Overall, it’s seeming less and less impactful for a coach to have a Stanley Cup win on their resume.

Where do the Caps go for head coaching candidates?

If the Caps do decide to part ways with Laviolette after the season ends, there’s a few directions they could go. One would be targeting a coach that has a better skill set for developing young players. The other would be experience working as an assistant with successful NHL teams. Here’s a few names that could make some sense for the Capitals to target as their next bench boss:

Spencer Carbery

Carbery is currently serving as an assistant coach for the Toronto Maple Leafs. He was formerly the head coach of the Hershey Bears for three seasons, so he’ll have some familiarity with the players that have been in the Caps’ system. Prior to serving as the head coach in Hershey, he served as an assistant coach, a head coach, and a director of hockey operations for the Caps’ ECHL affiliate South Carolina Stingrays.

That long history of work in player development makes him an ideal candidate for a head coach that can reach, relate to and develop young players, which is going to be a priority for the Capitals this off-season.

For a coach entering his first foray as a head coach in the NHL, it’d be important to surround him with experienced assistant coaches.

Carbery had a record of 104-50-9-8 in his three seasons as the bench boss in Hershey.

Todd Nelson

Nelson is currently the head coach for the Hershey Bears, in his first season behind the bench with the Caps’ AHL affiliate. Nelson has had a lot of experience in coaching, going back to the 2002-03 season where he was an assistant coach for Detroit’s AHL affiliate Grand Rapid Griffins. He’s served as an assistant coach in the NHL for the Atlanta Thrashers (2008-2010), an interim head coach for the Edmonton Oilers in 2014-15, and an assistant coach with the Dallas Stars (2018-2022).

Nelson has more coaching experience than Carbery at the NHL level, and more head coaching experience overall. Nelson would have more recent familiarity with the young players in the Caps’ system, which might make the connection a bit easier to manage with those players.

The Hershey Bears are 34-14-5-2 this season, good for 4th in the AHL.

Jeff Halpern

This is a familiar name for Caps fans, since Halpern is a DMV native and former Caps player. Halpern has been an assistant coach with the Tampa Bay Lightning since the 2018-19 season. Prior to that, he was a development coach for the 2015-16 season with Tampa’s AHL affiliate Syracuse Crunch, and then was an assistant with the Crunch from 2016-2018 before getting called up to the bigs.

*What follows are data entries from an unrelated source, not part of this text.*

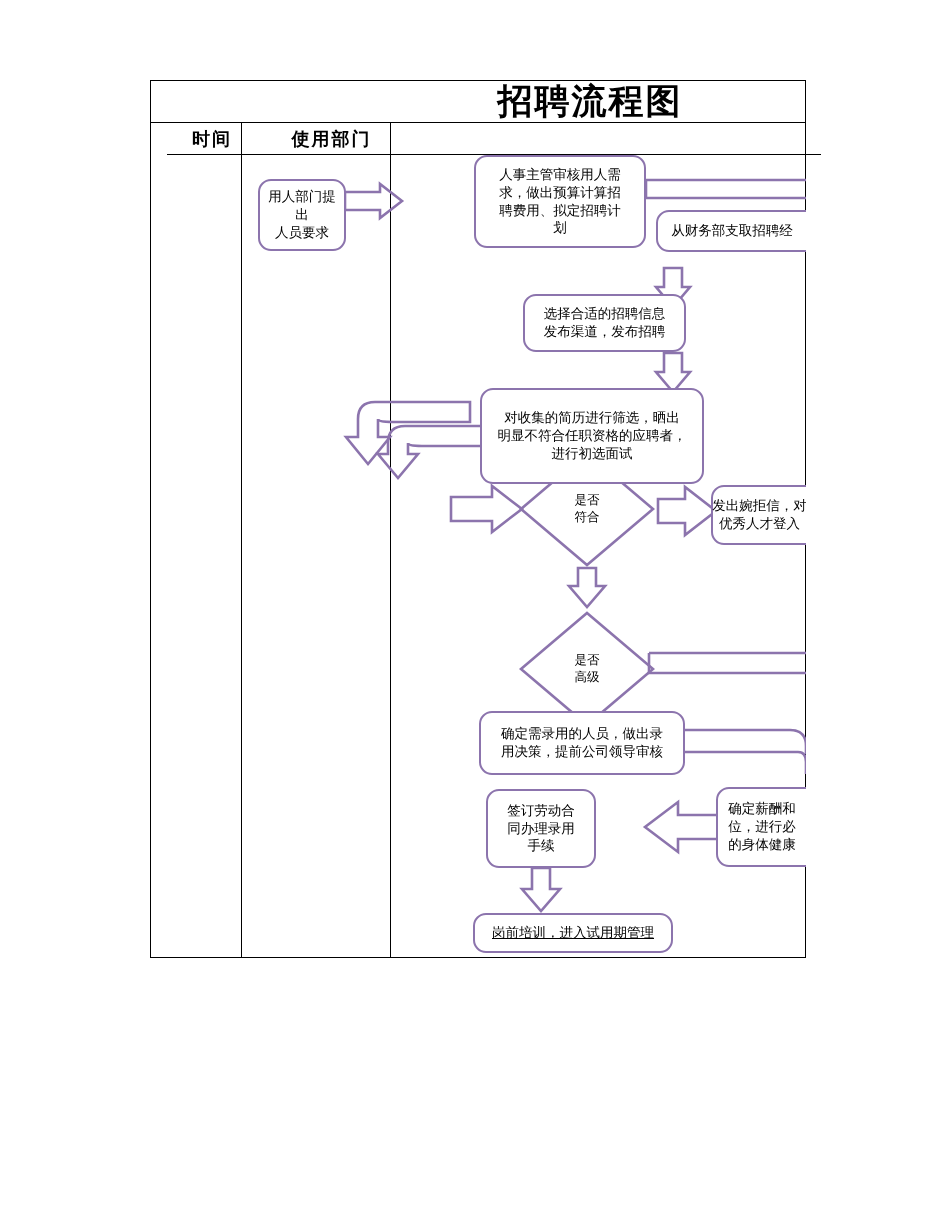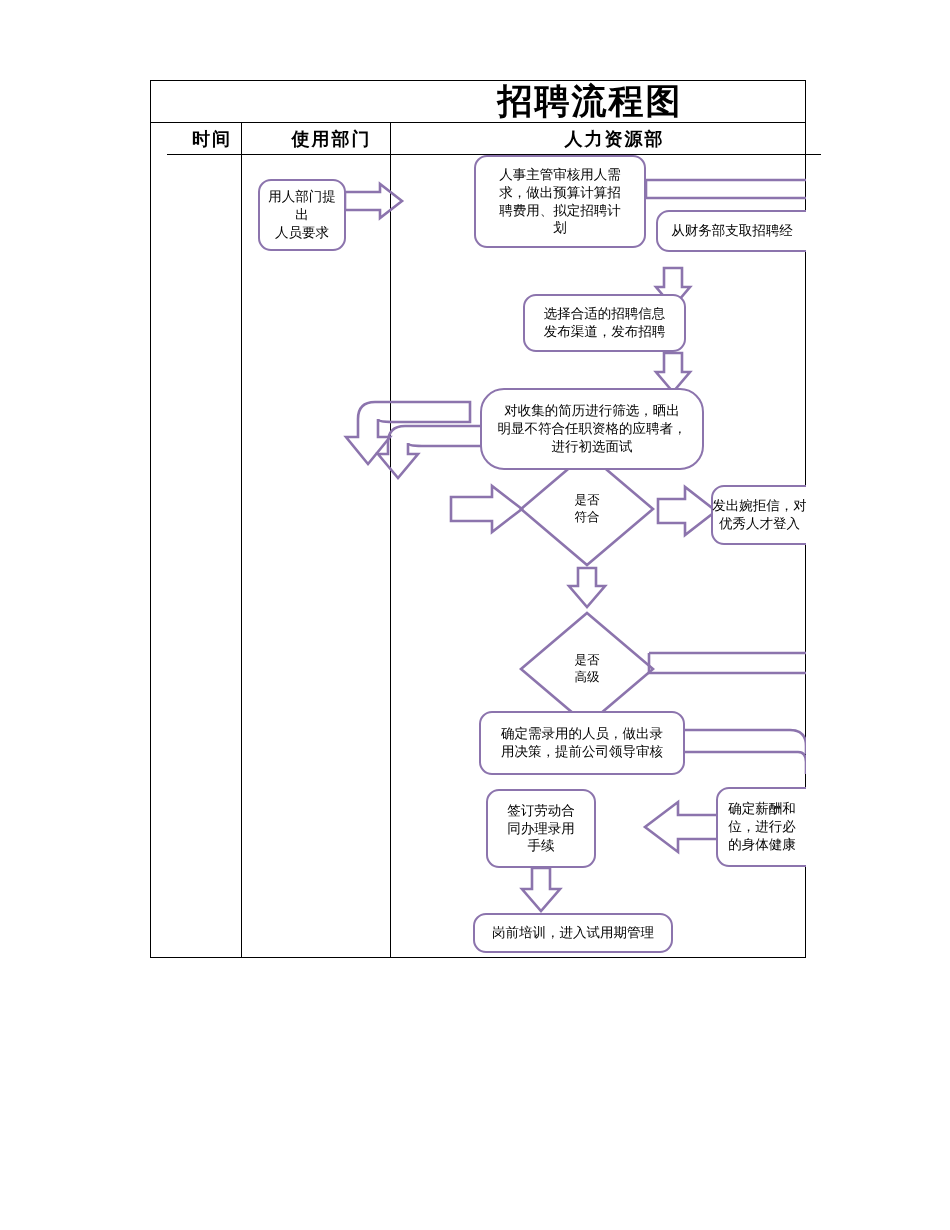"人力资源部" div.hdr-cell { html: <div>人力资源部</div> -> none }
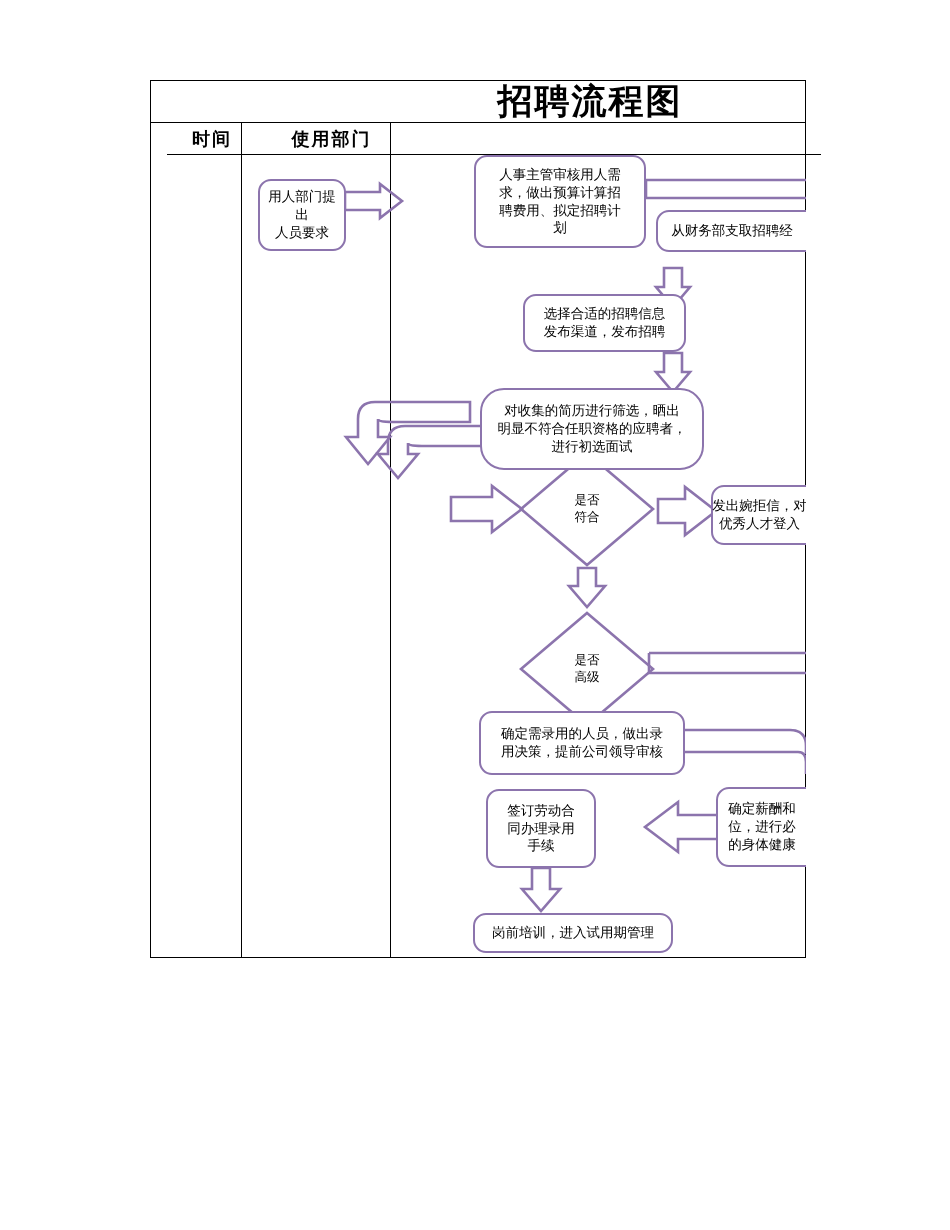"对收集的简历进行筛选，晒出" div.node { border-radius: 24px -> none; height: 82px -> 96px }
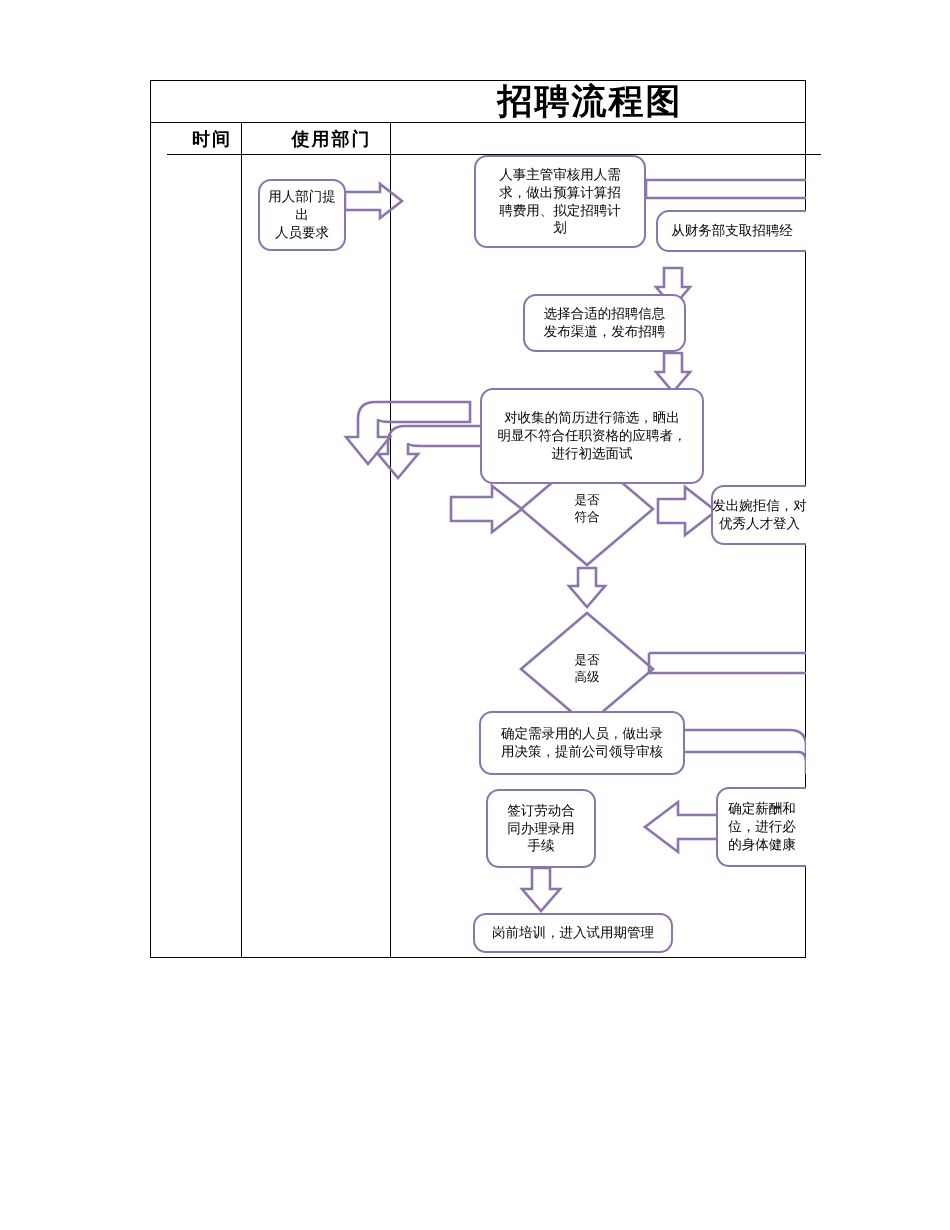"岗前培训，进入试用期管理" div.node { text-decoration: none -> underline }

Halpern resides as the power play coach and skills developer for the Lightning. The Lightning have a total power play effectiveness rate of 25% since he took up that role.

The issue with Halpern is that he has no head coaching experience at any level. This would be a pretty big leap for him into a head coaching role for a team that’s in a waning competitive window.

Scott Allen

Allen has a long track record as a coach, going back to the 1996-97 season. He’s had a myriad of roles at the ECHL, AHL, and NHL levels. Most recently, he’s serving as an assistant coach for Peter Laviolette after being promoted to the NHL staff from his head coaching role with the Hershey Bears.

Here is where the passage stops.